Musk’s marketing strategy ran into difficulties, too. His Internet-inflected language was too strange for the average citizen. And the Left, as it always does, countered proposed cuts with sob stories and personal narratives, paired with a coordinated character-assassination attempt portraying Musk as a greedy billionaire eager to eliminate essential services and children’s cancer research.

However meretricious these attacks were, they worked. Musk’s popularity has declined rapidly, and the terror campaign against Tesla drew blood: the company’s stock has slumped in 2025—down around 20 percent—and the board has demanded that Musk return to the helm.

But the deeper problem is that DOGE has always been a confused effort. It promised to cut the federal budget by roughly a third; deliver technocratic improvements to make government efficient; and eliminate waste, fraud, and abuse.
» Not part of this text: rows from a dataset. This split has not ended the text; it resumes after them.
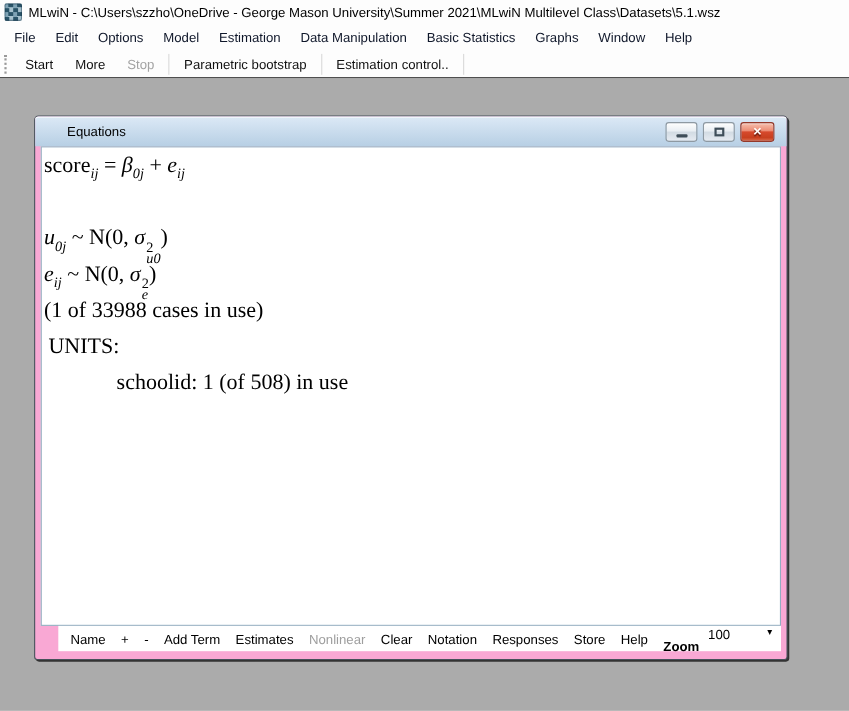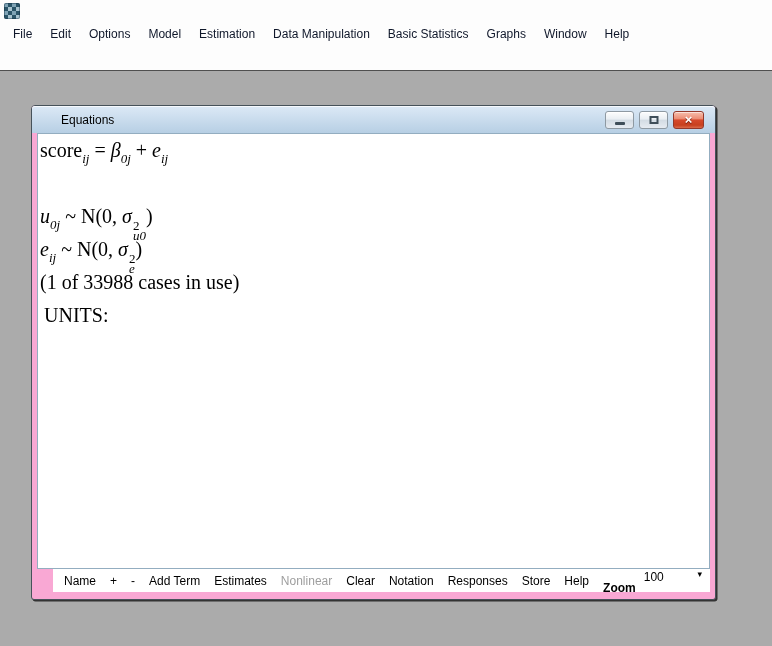--- a/index.html
+++ b/index.html
@@ -86,32 +86,44 @@
   .zoom-value{flex:1;font-size:12px;}
   .combo-arrow{font-size:9px;color:#000;padding-right:4px;line-height:1;}
   .eqtb-filler{flex:1;align-self:stretch;margin:1px 1px 1px 3px;background:#ececec;border-radius:0 0 2px 0;}
 </style>
 </head>
 <body>
 
 <div class="chrome">
   <div class="titlebar">
     <span class="app-icon"></span>
+    <span class="title-text">MLwiN - C:\Users\szzho\OneDrive - George Mason University\Summer 2021\MLwiN Multilevel Class\Datasets\5.1.wsz</span>
   </div>
   <div class="menubar">
     <span class="menu-item">File</span>
     <span class="menu-item">Edit</span>
     <span class="menu-item">Options</span>
     <span class="menu-item">Model</span>
     <span class="menu-item">Estimation</span>
     <span class="menu-item">Data Manipulation</span>
     <span class="menu-item">Basic Statistics</span>
     <span class="menu-item">Graphs</span>
     <span class="menu-item">Window</span>
     <span class="menu-item">Help</span>
+  </div>
+  <div class="run-toolbar">
+    <span class="grip"></span>
+    <span class="tb-item">Start</span>
+    <span class="tb-item">More</span>
+    <span class="tb-item disabled">Stop</span>
+    <span class="tb-sep"></span>
+    <span class="tb-item">Parametric bootstrap</span>
+    <span class="tb-sep"></span>
+    <span class="tb-item">Estimation control..</span>
+    <span class="tb-sep"></span>
   </div>
 </div>
 
 <div class="mdi">
   <div class="eq-window">
     <div class="eq-titlebar">
       <span class="eq-title">Equations</span>
       <span class="win-btns">
         <span class="win-btn">
             <span class="glyph-min"></span>
@@ -125,20 +137,21 @@
       </span>
     </div>
 
     <div class="eq-content">
       <div class="eq-line"><span class="rm">score</span><span class="sub">ij</span><span class="rm"> = </span><span class="it">β</span><span class="sub">0j</span><span class="rm"> + </span><span class="it">e</span><span class="sub">ij</span></div>
       <div class="eq-line"></div>
       <div class="eq-line"><span class="it">u</span><span class="sub">0j</span><span class="rm"> ~ N(0, </span><span class="it">σ</span><span class="stack"><span class="st-sup">2</span><span class="st-sub">u0</span></span><span class="rm">)</span></div>
       <div class="eq-line"><span class="it">e</span><span class="sub">ij</span><span class="rm"> ~ N(0, </span><span class="it">σ</span><span class="stack"><span class="st-sup">2</span><span class="st-sub">e</span></span><span class="rm">)</span></div>
       <div class="eq-line"><span class="rm">(1 of 33988 cases in use)</span></div>
       <div class="eq-line" style="padding-left: 4px;"><span class="rm">UNITS:</span></div>
+      <div class="eq-line" style="padding-left: 66px;"><span class="rm">schoolid: 1 (of 508) in use</span></div>
     </div>
 
     <div class="eq-toolbar">
       <span class="eqtb">Name</span>
       <span class="eqtb">+</span>
       <span class="eqtb">-</span>
       <span class="eqtb">Add Term</span>
       <span class="eqtb">Estimates</span>
       <span class="eqtb disabled">Nonlinear</span>
       <span class="eqtb">Clear</span>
As I warned last year, no viable path existed for DOGE to implement these reforms. Further, these promises distracted from what should have been the department’s primary purpose: an ideological purge.

Ironically, this was the one area where DOGE made major progress. In just a few months, the department managed to dismantle one of the most progressive federal agencies, USAID; defund left-wing NGOs, including cutting over $1 billion in grants from the Department of Education; and advance a theory of executive power that enabled the president to slash Washington’s DEI bureaucracy.

Musk also correctly identified the two keys to the kingdom: human resources and payments. DOGE terminated the employment of President Trump’s ideological opponents within the federal workforce and halted payments to the most corrupted institutions, setting the precedent for Trump to withhold funds from the Ivy League universities. At its best, DOGE functioned as a method of targeted de-wokification that forced some activist elements of the Left into recession—a much-needed program, though not exactly what was originally promised.

Ultimately, DOGE succeeded where it could and failed where it could not. Musk’s project expanded presidential power but did not fundamentally change the budget, which still requires congressional approval. Washington’s fiscal crisis is not, at its core, an efficiency problem; it’s a political one. When DOGE was first announced, many Republican congressmen cheered Musk on, declaring, “It’s time for DOGE!” But this was little more than an abdication of responsibility, shifting the burden—and ultimately the blame—onto Musk for Congress’s ongoing failure to take on the politically unpopular task of controlling spending.

With Musk heading back to his companies, it remains to be seen who, if anyone, will take up the mantle of budget reform in Congress. Unfortunately, the most likely outcome is that Republicans will revert to old habits: promising to balance the budget during campaign season and blowing it up as soon as the legislature convenes.

The end of Musk’s tenure at DOGE reminds us that Washington can get the best even of great men. The fight for fiscal restraint is not over, but the illusion that it can be won through efficiency and memes has been dispelled. Our fate lies in the hands of Congress—and that should make Americans pessimistic.